You know you’re bad at laundry if…
Recently I experienced the worst laundry day. The process shook my identity and left me feeling: “Wow, if I’m this bad at punching buttons, what does that say about my ability to function as an adult.” Laundry is such an easy task; we literally outsourced the job to robots, but I failed even with the simple steps. Theoretically, the process should be a simple delegation along the lines of: Robot do this and I’ll exchange you quarters.
The disastrous night was well encapsulated by my pre-laundry, post-work snack. I grabbed a banana, peeled it, tried to take a bite… but the banana broke in half and dropped to the floor. Normally, I’m a big advocate of the 5-second rule, but the dismaying banana rolled across the floor, picking up grime and grossness. Basically, Life walked over, smacked me across the face, and said, “Your move.”
You know you’re bad at laundry if after spending $14 and waiting three hours, you walk away with negative one loads of clean laundry. A sad, embarrassing negative one loads.
You know you’re bad at laundry if you accidentally spoiled someone else’s load in the process of “cleaning” your own clothes. In another life, it’d be the equivalent of me trying to farm for the first time, not knowing the difference between a weed and an edible crop, then killing the entire village harvest.

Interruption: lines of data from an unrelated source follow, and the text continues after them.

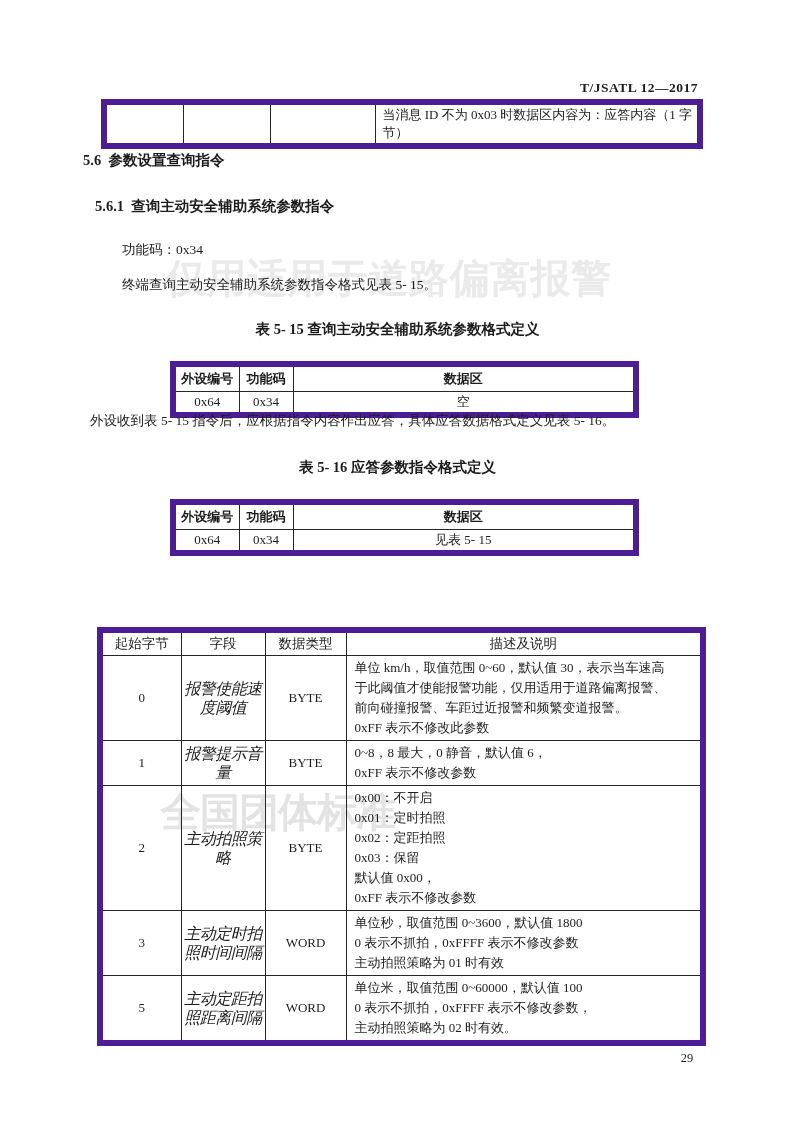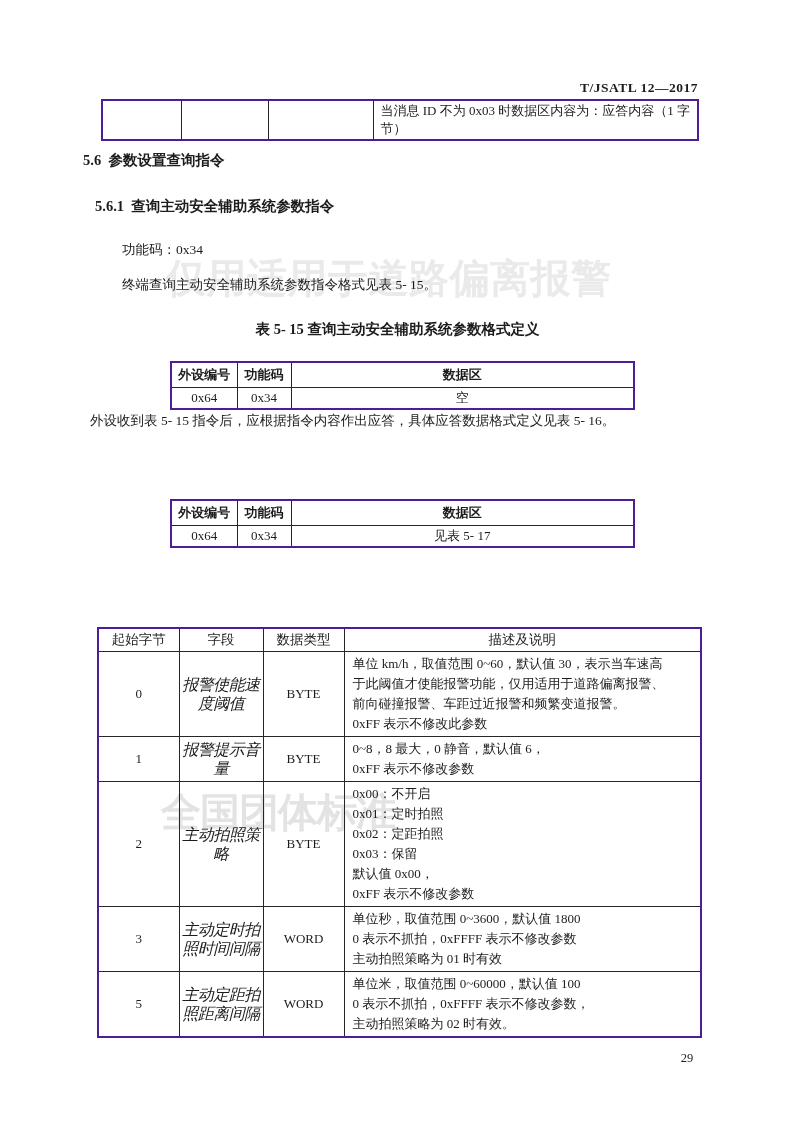--- a/index.html
+++ b/index.html
@@ -44,7 +44,7 @@
     overflow:hidden;
     font-weight:normal;
   }
-  table.tbl{border:2px solid #4c1d95;}
+  table.tbl{border:6px solid #4c1d95;}
   table.tbl th.bold{font-weight:bold;}
   
   .carryover{left:101px;top:99px;width:596px;}

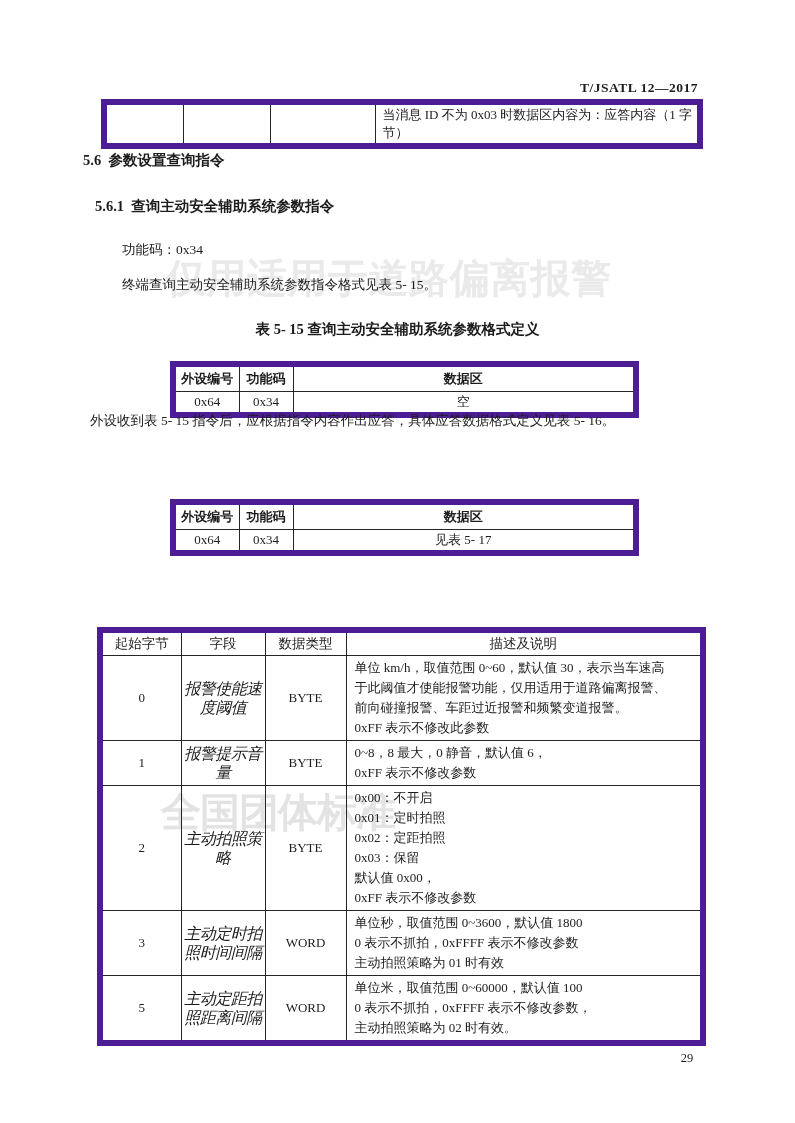--- a/index.html
+++ b/index.html
@@ -138,6 +138,7 @@
 
   <div class="para p-reply">外设收到表 5- 15 指令后，应根据指令内容作出应答，具体应答数据格式定义见表 5- 16。</div>
 
+  <div class="caption c16">表 5- 16 应答参数指令格式定义</div>
   <table class="tbl t3col t16">
     <colgroup>
         <col style="width:66px">

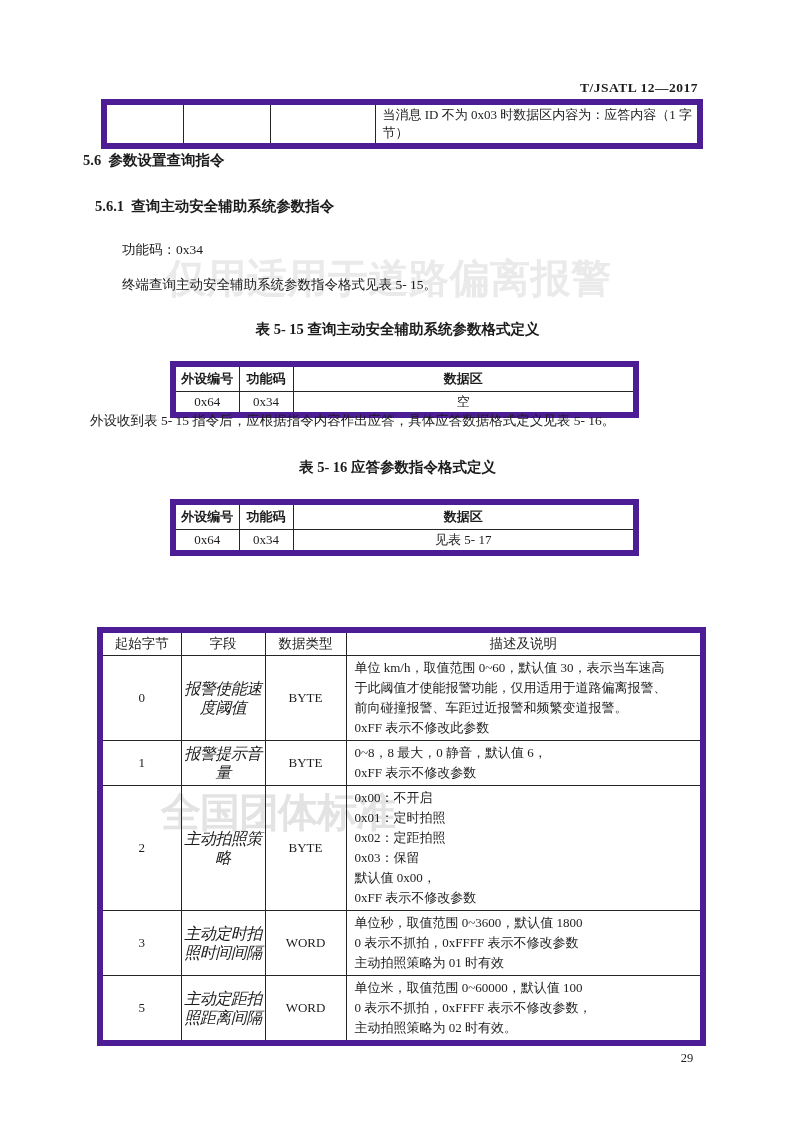--- a/index.html
+++ b/index.html
@@ -154,7 +154,7 @@
       <tr class="dt">
         <td>0x64</td>
         <td>0x34</td>
-        <td>见表 5- 17</td>
+        <td>见表 5- 15</td>
       </tr>
     </tbody>
   </table>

You know you’re bad at laundry if you mistakenly hang your wet towels above the forgotten laundry basket of another apartment tenet. When you realize your mistake, it’s too late… They’ll probably need to re-wash/re-dry their clothes. You hastily grab the wet evidence and scram; the towels are still drying (unsuccessfully) in your apartment bathroom.
You know you’re bad at laundry if you stuff the washer with more t-shirts, towels, and blankets than manabale, which it later spits out prematurely. In the same way that extreme pressure can produce diamonds from coal, excessive amounts of laundry can metamorphose into a giant ball of fabric, which can surprisingly break open the locked door of a washer. The escape effort leaves you with a soaking (strong emphasis on soaking) pile of inmates.
You know you’re bad at laundry if it’s been an entire month since your last laundry day. (And maybe you rounded down from two months to one month to keep some respectability...)
You know you’re bad at laundry if you’ve used the laundry room so many times in a single day, that you accidently broke the electric lock on the laundry room door during your final pick-up. From what you could tell, the lock ran out of batteries; yeah, that’s your on the record hypothesis.
In addition to the one load of laundry I ruined with my wet towels, I inadvertently savaged another innocent bystander load of laundry. Because my overly bulky loads of laundry (which took up all the available dryers) weren’t drying quickly, I had to run them multiple times. This prevented others from drying their wet (transitioned into wrinkled) clothes.
At the end of the night, feeling ashamed of my bad laundry habits, I looked in the mirror and told myself I needed to change. It crosses the line when innocent loads are spoiled in the crossfires of my deplorable laundry habits. From here on out, I vow to do a single load of laundry once a week. It’s never too late to change.